**EXERCISE DESCRIPTION:**
Take from the listing each line that has the string "absolute".

**TASK DATA:**
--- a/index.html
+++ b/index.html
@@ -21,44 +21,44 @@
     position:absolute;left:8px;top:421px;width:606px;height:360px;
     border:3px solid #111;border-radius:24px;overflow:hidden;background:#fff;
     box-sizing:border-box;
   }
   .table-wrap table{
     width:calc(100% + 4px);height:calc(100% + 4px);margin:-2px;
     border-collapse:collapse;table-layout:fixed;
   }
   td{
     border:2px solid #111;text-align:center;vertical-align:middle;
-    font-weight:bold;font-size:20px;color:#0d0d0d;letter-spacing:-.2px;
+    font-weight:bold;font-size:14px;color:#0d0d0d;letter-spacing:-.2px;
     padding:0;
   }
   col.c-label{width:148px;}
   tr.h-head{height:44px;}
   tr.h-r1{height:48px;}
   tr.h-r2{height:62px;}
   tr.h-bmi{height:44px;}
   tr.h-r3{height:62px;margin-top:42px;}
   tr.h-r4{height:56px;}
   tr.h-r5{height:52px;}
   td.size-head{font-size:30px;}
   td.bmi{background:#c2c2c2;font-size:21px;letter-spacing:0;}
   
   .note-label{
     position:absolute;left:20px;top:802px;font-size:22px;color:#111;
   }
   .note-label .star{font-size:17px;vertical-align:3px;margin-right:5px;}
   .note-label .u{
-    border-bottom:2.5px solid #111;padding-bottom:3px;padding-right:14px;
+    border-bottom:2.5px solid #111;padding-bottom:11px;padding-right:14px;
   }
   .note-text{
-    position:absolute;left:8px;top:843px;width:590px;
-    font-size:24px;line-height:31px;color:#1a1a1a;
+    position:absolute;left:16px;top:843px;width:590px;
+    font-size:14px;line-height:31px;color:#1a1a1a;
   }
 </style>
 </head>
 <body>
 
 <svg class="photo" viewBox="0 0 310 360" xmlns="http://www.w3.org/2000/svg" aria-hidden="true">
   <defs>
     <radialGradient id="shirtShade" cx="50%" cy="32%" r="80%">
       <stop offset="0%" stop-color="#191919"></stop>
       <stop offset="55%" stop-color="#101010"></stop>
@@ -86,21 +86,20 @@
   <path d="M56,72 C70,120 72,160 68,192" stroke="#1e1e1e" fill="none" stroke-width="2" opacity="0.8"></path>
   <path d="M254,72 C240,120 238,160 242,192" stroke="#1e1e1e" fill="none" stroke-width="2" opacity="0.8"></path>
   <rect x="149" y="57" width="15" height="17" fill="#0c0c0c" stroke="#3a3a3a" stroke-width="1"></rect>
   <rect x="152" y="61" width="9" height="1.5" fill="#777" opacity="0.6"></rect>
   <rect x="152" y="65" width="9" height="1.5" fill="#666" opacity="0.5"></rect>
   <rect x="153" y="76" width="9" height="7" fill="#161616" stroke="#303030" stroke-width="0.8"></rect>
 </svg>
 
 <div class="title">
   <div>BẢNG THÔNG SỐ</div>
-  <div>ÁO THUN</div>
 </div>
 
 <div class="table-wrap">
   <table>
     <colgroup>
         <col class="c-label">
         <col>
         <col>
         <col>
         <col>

...

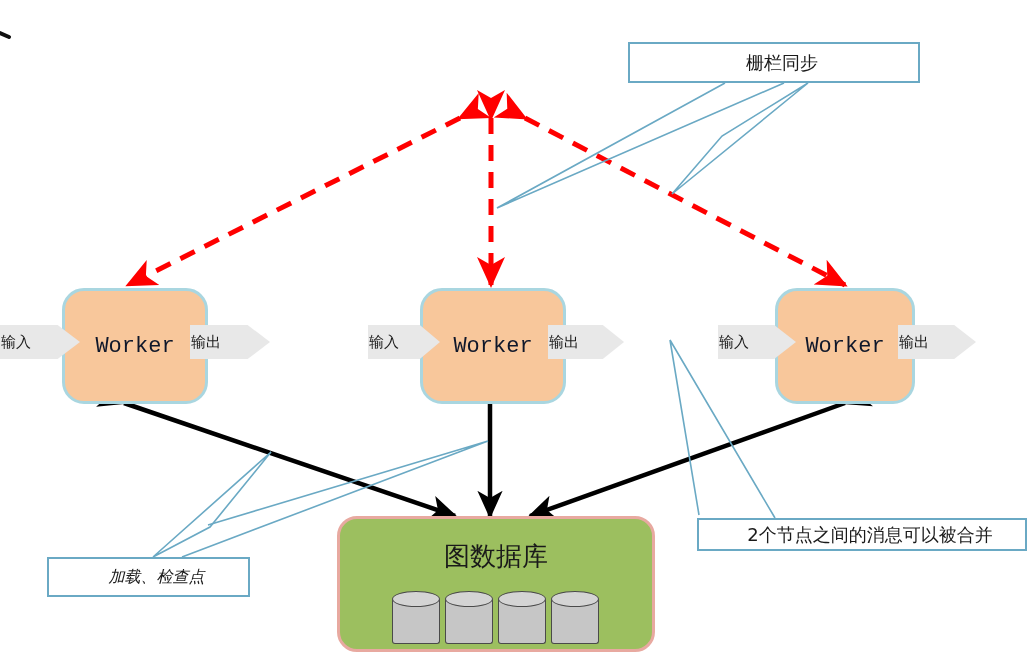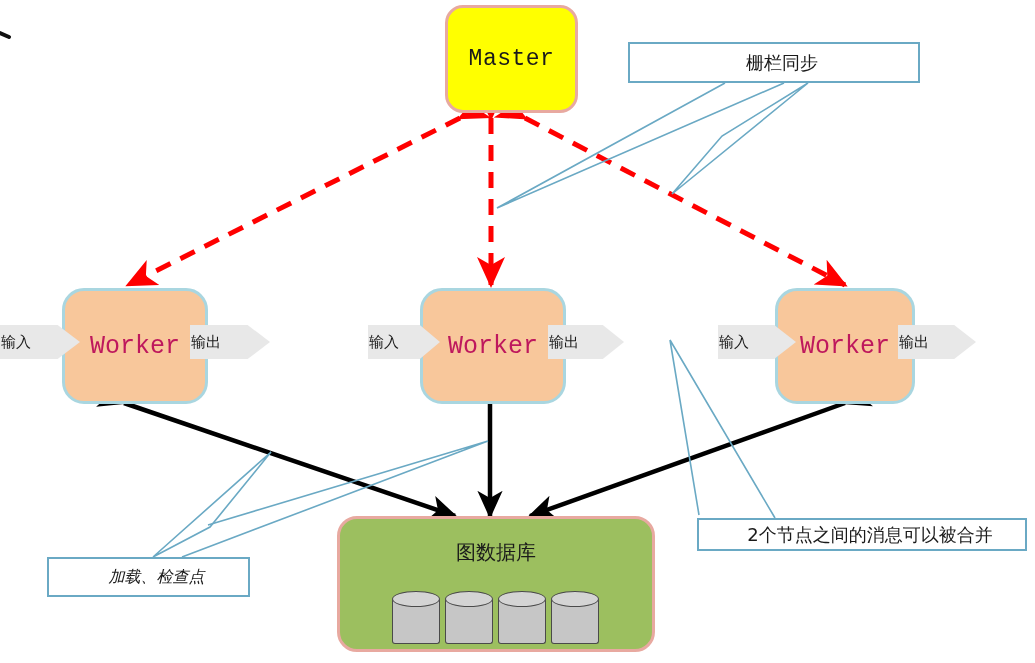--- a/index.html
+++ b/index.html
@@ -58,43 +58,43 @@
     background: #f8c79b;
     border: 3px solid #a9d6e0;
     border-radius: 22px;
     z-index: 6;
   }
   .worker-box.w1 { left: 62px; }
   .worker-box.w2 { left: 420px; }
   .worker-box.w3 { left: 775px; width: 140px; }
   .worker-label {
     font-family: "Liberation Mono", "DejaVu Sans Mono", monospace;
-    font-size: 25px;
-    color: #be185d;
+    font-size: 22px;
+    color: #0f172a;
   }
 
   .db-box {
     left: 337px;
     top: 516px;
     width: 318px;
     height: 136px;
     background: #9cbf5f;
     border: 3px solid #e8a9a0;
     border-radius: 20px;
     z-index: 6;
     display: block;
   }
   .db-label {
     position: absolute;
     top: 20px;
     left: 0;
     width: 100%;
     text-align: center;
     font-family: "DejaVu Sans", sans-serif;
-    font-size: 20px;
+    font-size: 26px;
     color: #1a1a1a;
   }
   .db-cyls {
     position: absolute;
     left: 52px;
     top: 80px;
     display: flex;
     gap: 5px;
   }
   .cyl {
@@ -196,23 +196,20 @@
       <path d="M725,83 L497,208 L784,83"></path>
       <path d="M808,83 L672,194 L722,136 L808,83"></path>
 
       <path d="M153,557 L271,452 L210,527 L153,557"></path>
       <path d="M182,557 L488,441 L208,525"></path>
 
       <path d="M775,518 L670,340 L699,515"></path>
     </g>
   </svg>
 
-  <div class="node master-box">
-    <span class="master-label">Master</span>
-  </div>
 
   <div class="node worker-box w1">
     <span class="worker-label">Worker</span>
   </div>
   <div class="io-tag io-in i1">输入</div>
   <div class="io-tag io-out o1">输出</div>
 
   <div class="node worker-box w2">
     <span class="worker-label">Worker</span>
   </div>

**RESPONSE TO THIS TASK:**
     position:absolute;left:8px;top:421px;width:606px;height:360px;
     position:absolute;left:20px;top:802px;font-size:22px;color:#111;
-    position:absolute;left:8px;top:843px;width:590px;
+    position:absolute;left:16px;top:843px;width:590px;
     position: absolute;
     position: absolute;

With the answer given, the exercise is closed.